Content revision data
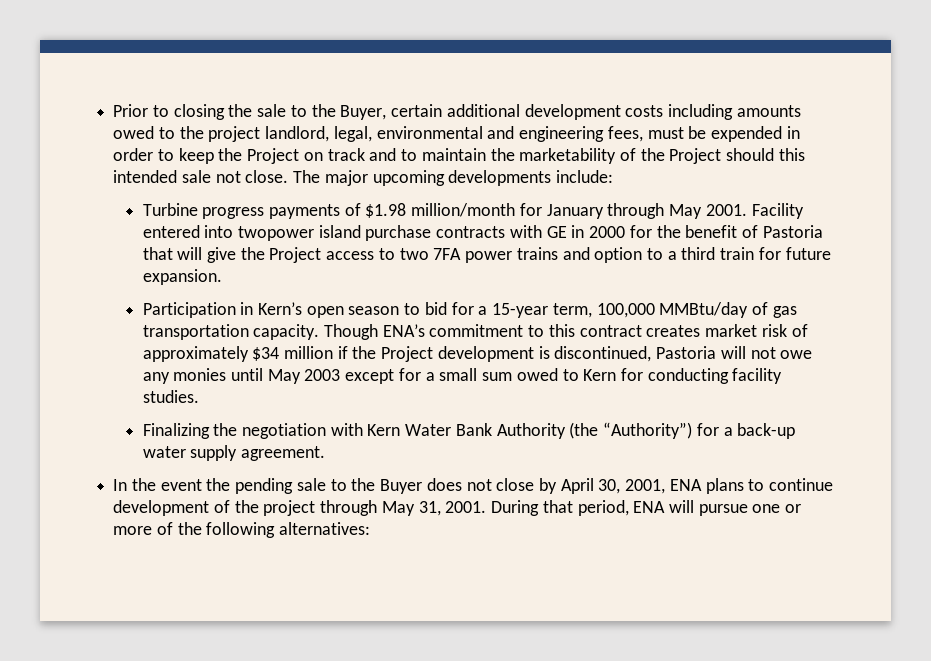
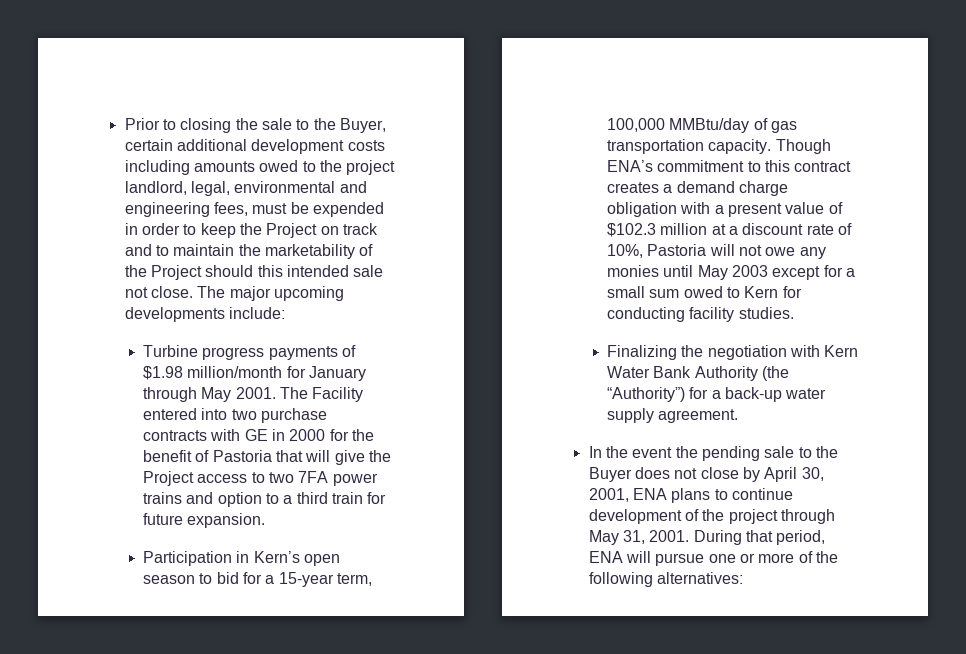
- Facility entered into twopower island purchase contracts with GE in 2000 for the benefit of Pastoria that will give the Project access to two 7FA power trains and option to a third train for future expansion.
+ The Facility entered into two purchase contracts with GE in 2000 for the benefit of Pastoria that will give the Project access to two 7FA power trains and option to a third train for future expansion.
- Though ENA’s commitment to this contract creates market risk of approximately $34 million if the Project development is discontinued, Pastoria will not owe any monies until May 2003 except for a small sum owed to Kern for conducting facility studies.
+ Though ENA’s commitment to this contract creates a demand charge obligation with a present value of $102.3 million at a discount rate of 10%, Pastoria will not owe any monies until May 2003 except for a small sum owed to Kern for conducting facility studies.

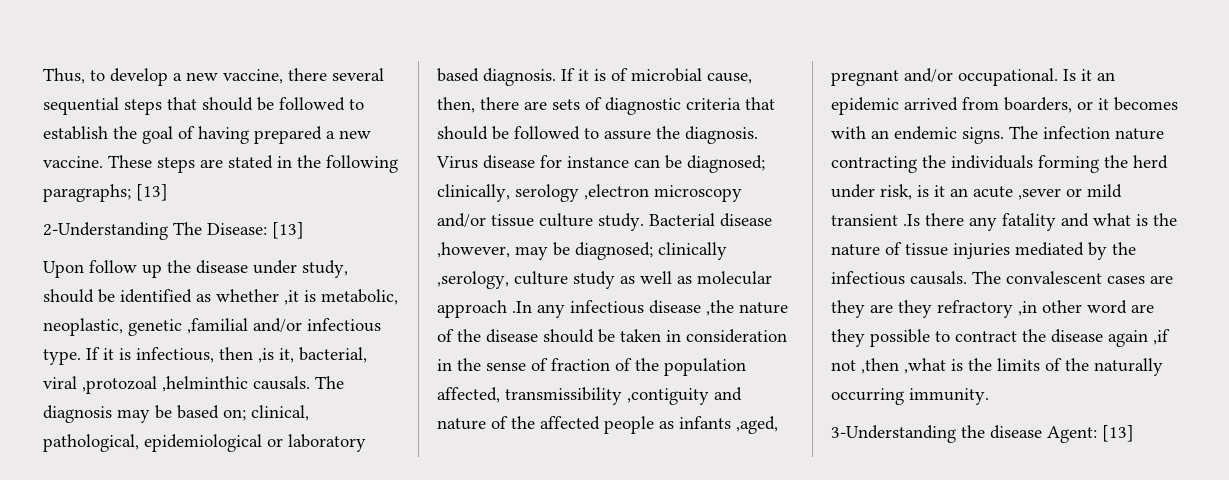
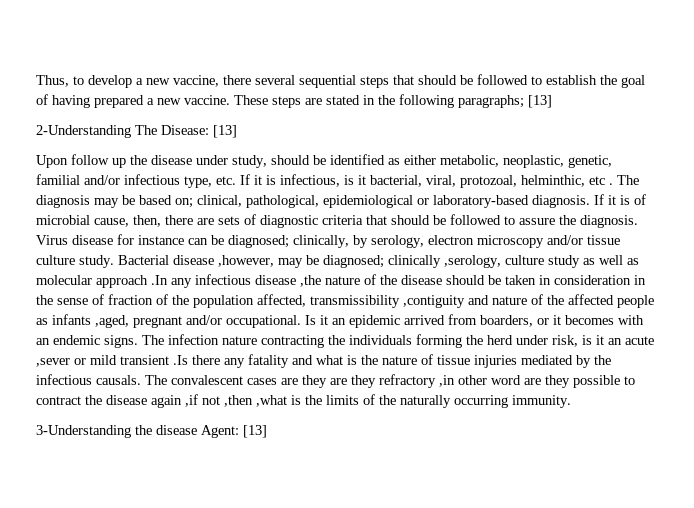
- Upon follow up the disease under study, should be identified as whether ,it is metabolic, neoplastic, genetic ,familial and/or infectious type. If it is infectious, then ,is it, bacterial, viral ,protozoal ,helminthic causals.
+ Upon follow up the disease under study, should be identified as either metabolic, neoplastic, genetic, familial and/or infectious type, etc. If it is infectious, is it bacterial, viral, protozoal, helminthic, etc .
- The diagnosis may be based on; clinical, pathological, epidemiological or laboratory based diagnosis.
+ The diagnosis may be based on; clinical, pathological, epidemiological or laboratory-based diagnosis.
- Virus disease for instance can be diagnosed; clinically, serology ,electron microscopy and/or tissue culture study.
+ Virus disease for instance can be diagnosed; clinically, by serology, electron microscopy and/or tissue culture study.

◆ **Try it**
Lines containing "laboratory": tally them across the records above and give the total alone.

◆ **Response to the exercise**
2